Git tells me to use the Git Data API to get a blob(up to 100MB, more than enough for me).

Though I've been trying to find a way to grab the SHA1 of the frequently updating file, I haven't came across any applicable method yet. Any suggestion?

Or maybe method other than using git API?

Thanks in advance.

H. Jiang
  • 121
  • 1
  • 5

2 Answers2

5

If file path in the repository is known, you can receive its SHA using Contents API. For example:

~ λ curl -H "Content-Type: application/json" \
    -H "Authorization: token $TOKEN" \
    -H "Accept: application/vnd.github.v3" \
    https://api.github.com/repos/smt116/dotfiles/contents/README.md

{
  "name": "README.md",
  "path": "README.md",
  "sha": "36bba4cf1f8fd3cbbdf81d4cc2291b54a4e56a63",
  "size": 16,
  "url": "https://api.github.com/repos/smt116/dotfiles/contents/README.md?ref=master",
  "html_url": "https://github.com/smt116/dotfiles/blob/master/README.md",
  "git_url": "https://api.github.com/repos/smt116/dotfiles/git/blobs/36bba4cf1f8fd3cbbdf81d4cc2291b54a4e56a63",
  "download_url": "https://raw.githubusercontent.com/smt116/dotfiles/master/README.md",
  "type": "file",
  "content": "IyMgTXkgZG90ZmlsZXMuCg==\n",
  "encoding": "base64",
  "_links": {
    "self": "https://api.github.com/repos/smt116/dotfiles/contents/README.md?ref=master",
    "git": "https://api.github.com/repos/smt116/dotfiles/git/blobs/36bba4cf1f8fd3cbbdf81d4cc2291b54a4e56a63",
    "html": "https://github.com/smt116/dotfiles/blob/master/README.md"
  }
}

Now you can download the file with Git Data API using git_url link that is included in the JSON response.

However if you want to download all blobs from a given repository, you can use Git Trees to fetch the list first.
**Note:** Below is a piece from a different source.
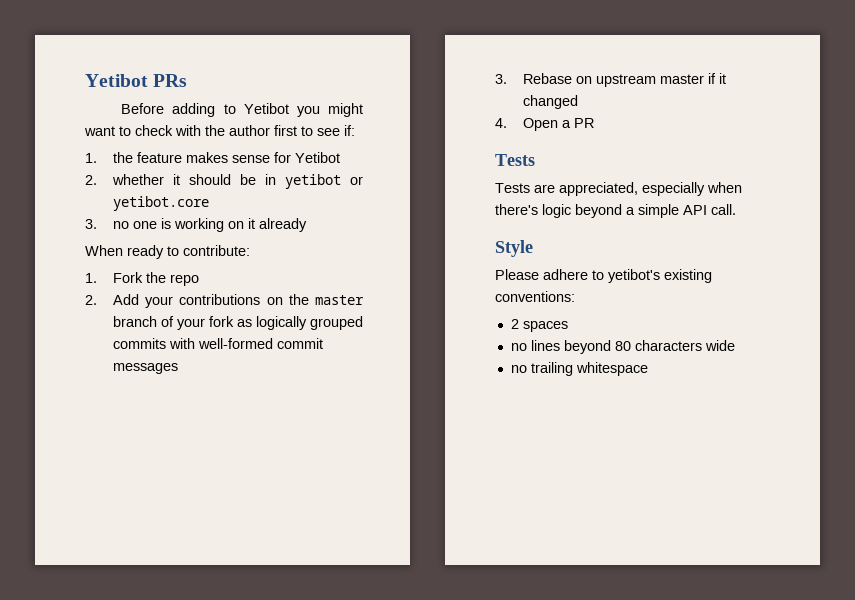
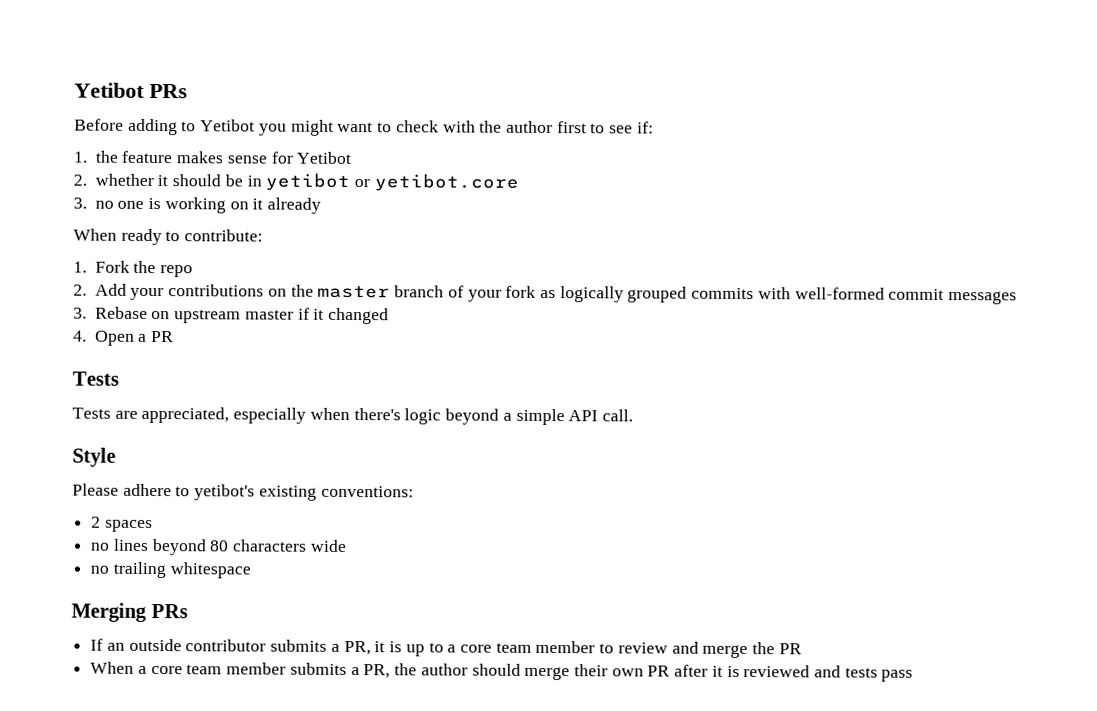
+ Merging PRs
+ If an outside contributor submits a PR, it is up to a core team member to review and merge the PR
+ When a core team member submits a PR, the author should merge their own PR after it is reviewed and tests pass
You need to specify commit SHA but you can use HEAD if the most recent commit is okay. For example:

~ λ curl -H "Content-Type: application/json" \
      -H "Authorization: token $TOKEN" \
      -H "Accept: application/vnd.github.v3.raw" \
      https://api.github.com/repos/smt116/dotfiles/git/trees/HEAD

{
  "sha": "0fc96d75ff4182913cec229978bb10ad338012fd",
  "url": "https://api.github.com/repos/smt116/dotfiles/git/trees/0fc96d75ff4182913cec229978bb10ad338012fd",
  "tree": [
    {
      "path": ".agignore",
      "mode": "100644",
      "type": "blob",
      "sha": "e2ca571728887bce8255ab3f66061dde53ffae4f",
      "size": 21,
      "url": "https://api.github.com/repos/smt116/dotfiles/git/blobs/e2ca571728887bce8255ab3f66061dde53ffae4f"
    },
    {
      "path": ".bundle",
      "mode": "040000",
      "type": "tree",
      "sha": "4148d567286de6aa47047672b1f2f73d7bea349b",
      "url": "https://api.github.com/repos/smt116/dotfiles/git/trees/4148d567286de6aa47047672b1f2f73d7bea349b"
    },
    ...

To get details of all files including subdirectories, you have to add recursive=1 query parameter to the URL.
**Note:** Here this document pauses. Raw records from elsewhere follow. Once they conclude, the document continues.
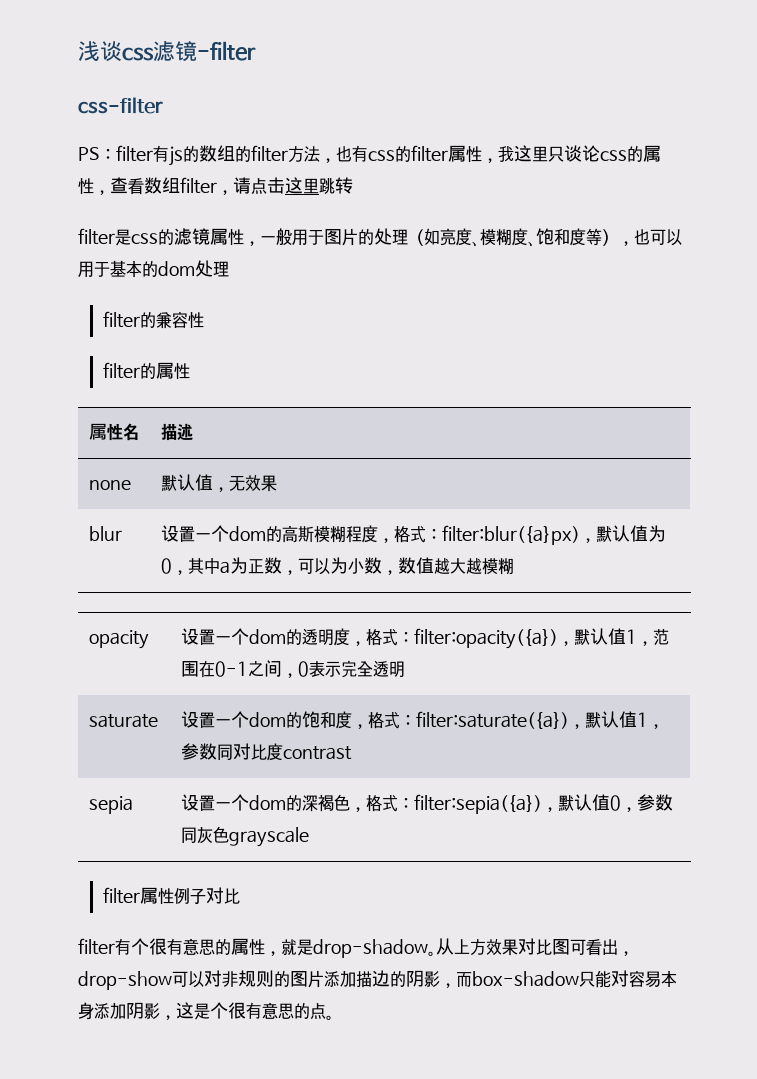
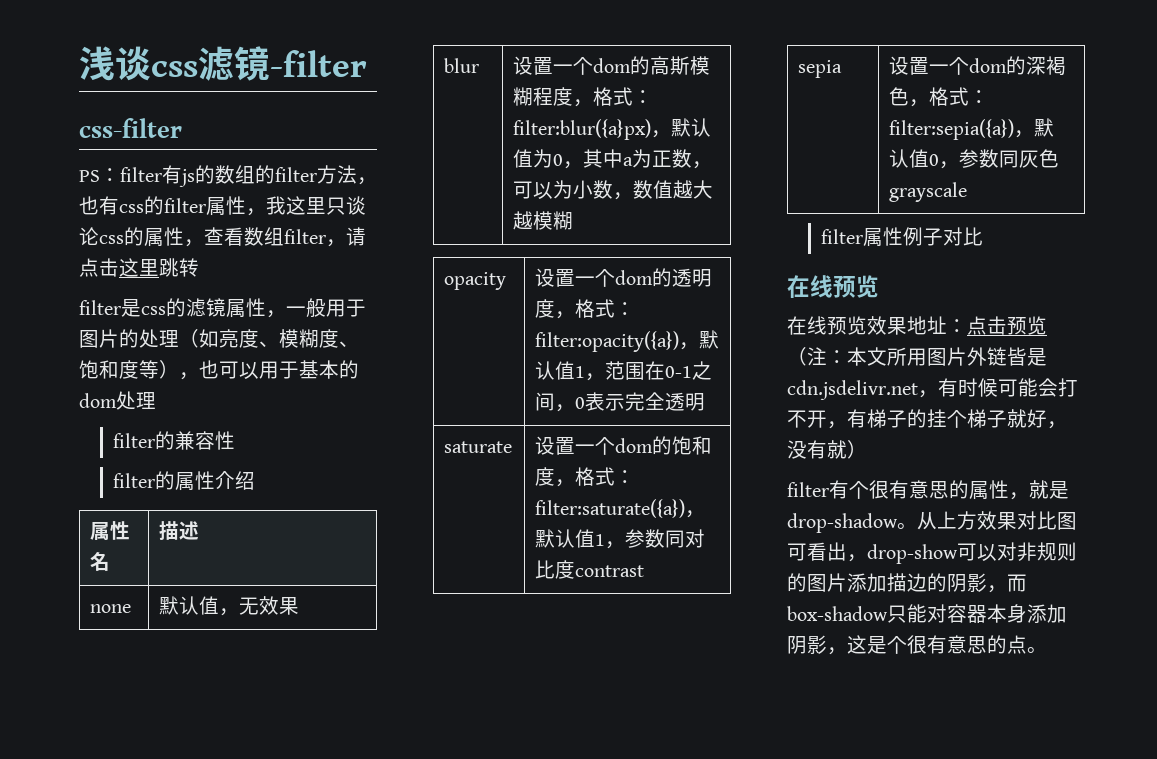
- filter的属性
+ filter的属性介绍
  filter属性例子对比
+ 在线预览
+ 在线预览效果地址：点击预览（注：本文所用图片外链皆是cdn.jsdelivr.net，有时候可能会打不开，有梯子的挂个梯子就好，没有就）
- 从上方效果对比图可看出，drop-show可以对非规则的图片添加描边的阴影，而box-shadow只能对容易本身添加阴影，这是个很有意思的点。
+ 从上方效果对比图可看出，drop-show可以对非规则的图片添加描边的阴影，而box-shadow只能对容器本身添加阴影，这是个很有意思的点。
Then you need to parse JSON response, filter those items that have blob type and download files using url attributes.

Maciej Małecki
  • 2,725
  • 19
  • 29
  • What is `~ λ`? Your shell prompt? – das-g Aug 12 '16 at 12:02
  • Yes, it is my shell prompt. – Maciej Małecki Aug 12 '16 at 12:44
  • 1
    When indicating the shell prompt, consider replacing it by a more canonical one like `> `, `$ ` or `$> `, so that it'll be more widely recognized as what it is. – das-g Aug 12 '16 at 13:05
  • Thanks for the reply. Though I don't think Content API will work in my case due to file size, I should be able to work it out with Tree API. I didn't know that you can use HEAD instead of sha for Tree API thanks for the hint. – H. Jiang Aug 15 '16 at 01:31
  • @H.Jiang as I said in the response you can use content Api just to fetch url for blob and use it for download. It will work. – Maciej Małecki Aug 15 '16 at 07:14
  • @H.Jiang is it working for you or is there something that I should explain further? Is it answers your question? – Maciej Małecki Aug 19 '16 at 17:36
  • @smefju I'm so sorry for the terribly late reply. I should definitely check stackoverflow more often. Thanks to your suggestion, I'm using Tree API to identify SHA and get the file with Blob API! As for content API, I still don't see how you could get url for a blob larger than 1MB with the same command you used above. I could only get a response that tells me to use Git Data API. – H. Jiang Oct 19 '16 at 05:20
  • Oh, did you mean that I should use content API to fetch information for the directory? – H. Jiang Oct 19 '16 at 05:36
  • Yes. You can fetch information using Contents API or Git Trees and then download files using Git Data API. – Maciej Małecki Oct 19 '16 at 07:30
1

This should be easier now (May 2022) using just the filepath, since the Get repository Content API finally support raw content up to 100MB instead of 1MB.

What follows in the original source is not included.